For the first time ever, we saw British athletes compete in both the women’s and men’s final of an IFSC Lead World Cup when the GB Climbing Team headed to the legendary mountain town of Chamonix. With both Molly Thompson-Smith and Will Bosi making it through semis, we were excited to see how they’d do in the finals.
The GB Climbing Team headed to Chamonix for the second round of the IFSC Lead World Cup series. Competing for the GB Climbing Team were Molly Thompson-Smith, Shauna Coxsey, Jo Neame, Emily Phillips and Rhoslyn Frugtnient in the women’s competition, and Will Bosi, Jim Pope, Dave Barrans and Hamish McArthur in the men’s competition.
The whole team put in excellent performances, but Molly and Will climbed exceptionally well to both earn places in the final, which is the first time British athletes have competed in both the men's and women's final of an IFSC Lead World Cup.
After a challenging semi-final where, in a surprising turn of events, Janja Garnbret of Slovenia was knocked out of the women’s competition when she slipped from the route and Molly managed to just pip Janja for a place in the final, meaning it was the first Lead World Cup that Janja had ever entered where she wouldn't be competing in the final. However, Molly's place in the final was well-earned and it was an especially incredible performance considering she is still recovering from injury. Shauna Coxsey also qualified for the semi-final and climbed well on the headwall until she fell from a crossover move after a tough headwall section to place in 23rd position.
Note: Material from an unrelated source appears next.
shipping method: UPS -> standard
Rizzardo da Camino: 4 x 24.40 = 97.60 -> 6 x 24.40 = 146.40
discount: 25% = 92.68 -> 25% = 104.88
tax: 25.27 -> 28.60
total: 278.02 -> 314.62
The final was great to watch again, but a stopper move proved too difficult for all the athletes which meant the top five places came down to countback. Molly came out strong as usual, making her way through the initial section with ease, and climbed up two places to finish in 6th place. Amazingly, Chaehyun Seo of South Korea, who before this lead season started was relatively unknown, took the gold medal after winning silver in Villars last week! Second place in Chamonix went to YueTong Zhang of China, and third was claimed by Jessy Pilz of Austria.
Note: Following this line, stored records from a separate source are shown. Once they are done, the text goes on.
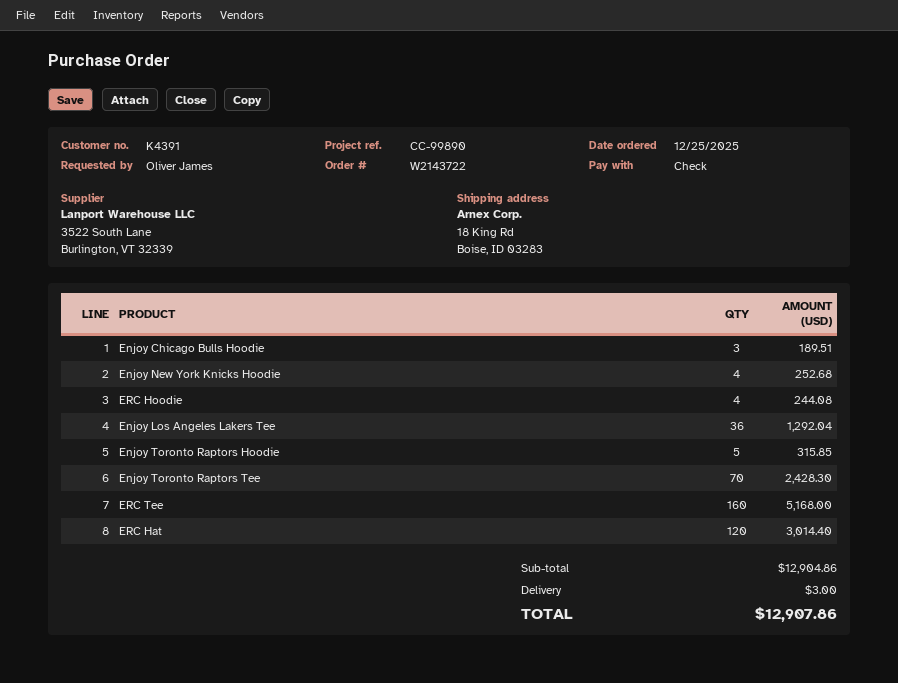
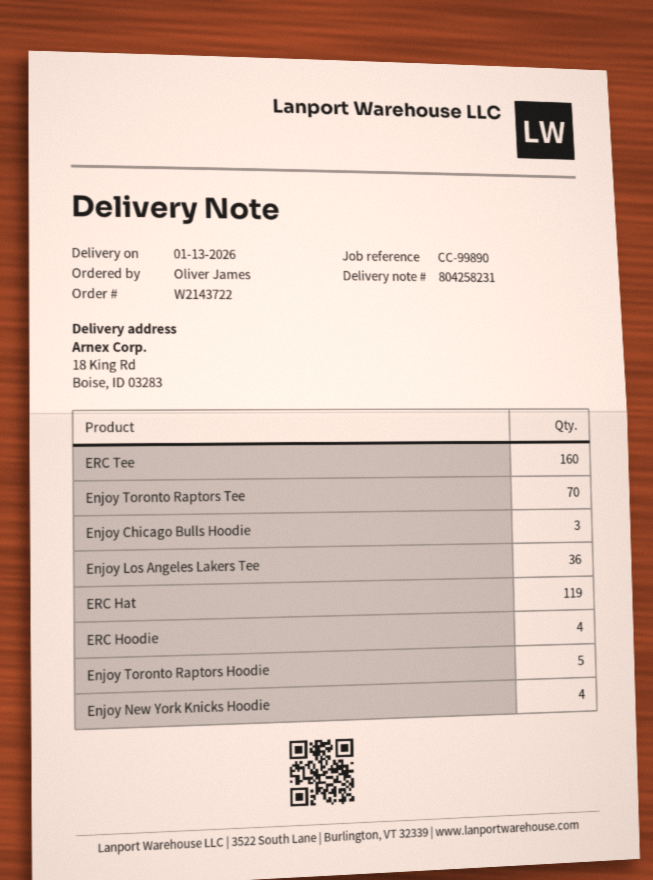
ERC Hat: 120 -> 119

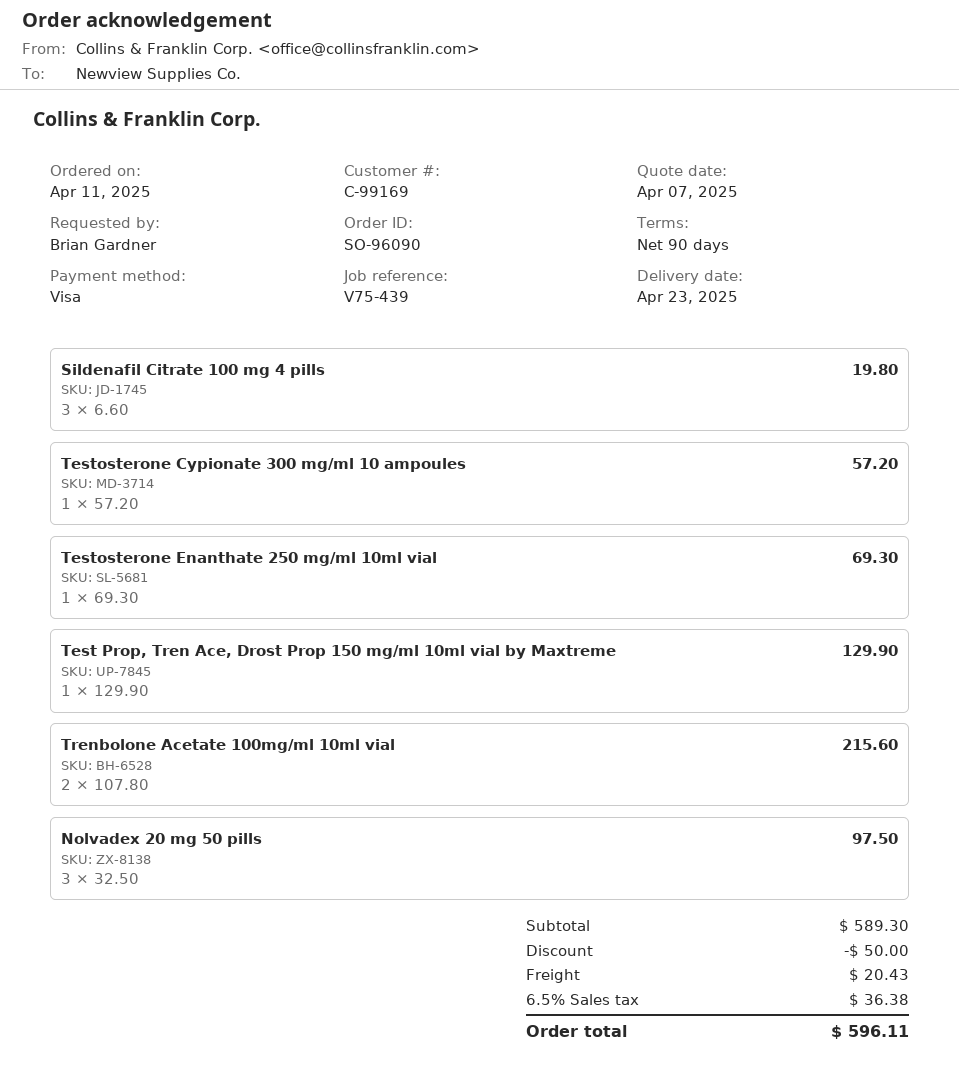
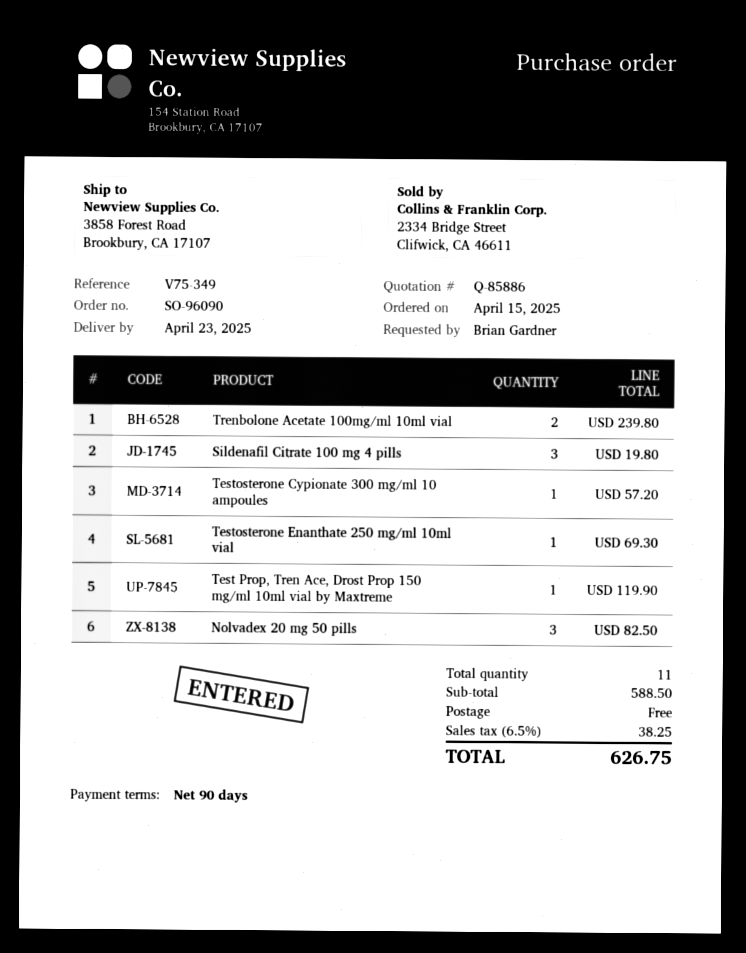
order date: 2025-04-11 -> 2025-04-15
reference: V75-439 -> V75-349
Test Prop, Tren Ace, Drost Prop 150 mg/ml 10ml vial by Maxtreme: 1 for 129.90 -> 1 for 119.90
Trenbolone Acetate 100mg/ml 10ml vial: 2 for 215.60 -> 2 for 239.80
Nolvadex 20 mg 50 pills: 3 for 97.50 -> 3 for 82.50
subtotal: 589.30 -> 588.50
discount: 50.00 -> none
shipping: 20.43 -> 0.00
tax: 6.5% = 36.38 -> 6.5% = 38.25
total: 596.11 -> 626.75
Over in the men’s competition, a challenging semi-finals saw many of the usual names disappointed to miss out on a place in the final. However, Will Bosi put in sterling performance to qualify for the final in Chamonix for the second year running, and was set to climb with superstars Adam Ondra, Alex Megos, and Jakob Schubert.
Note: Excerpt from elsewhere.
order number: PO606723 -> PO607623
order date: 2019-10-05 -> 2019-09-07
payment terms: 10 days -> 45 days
Will climbed brilliantly to claim 4th place and it’s clear he’s very comfortable in front of a large crowd – while finding a resting position on the wall, he turned to wave to the crowd for more cheers! Alex Megos was first out and climbed steadily, looking like he might top the route until a foot popped and he was suddenly off; his scream upon falling told the full story of his disappointment. Jakob Schubert also made short work of the tricky, steep moves, but just failed to reach Alex’s high point which still had the potential to earn Alex gold. However, Adam Ondra came out strong with his usual fast and confident climbing style and managed to find his way onto the crimps just below the top of the route to take the win. Adam stood on top of the podium, Alex took silver, and Jakob claimed bronze.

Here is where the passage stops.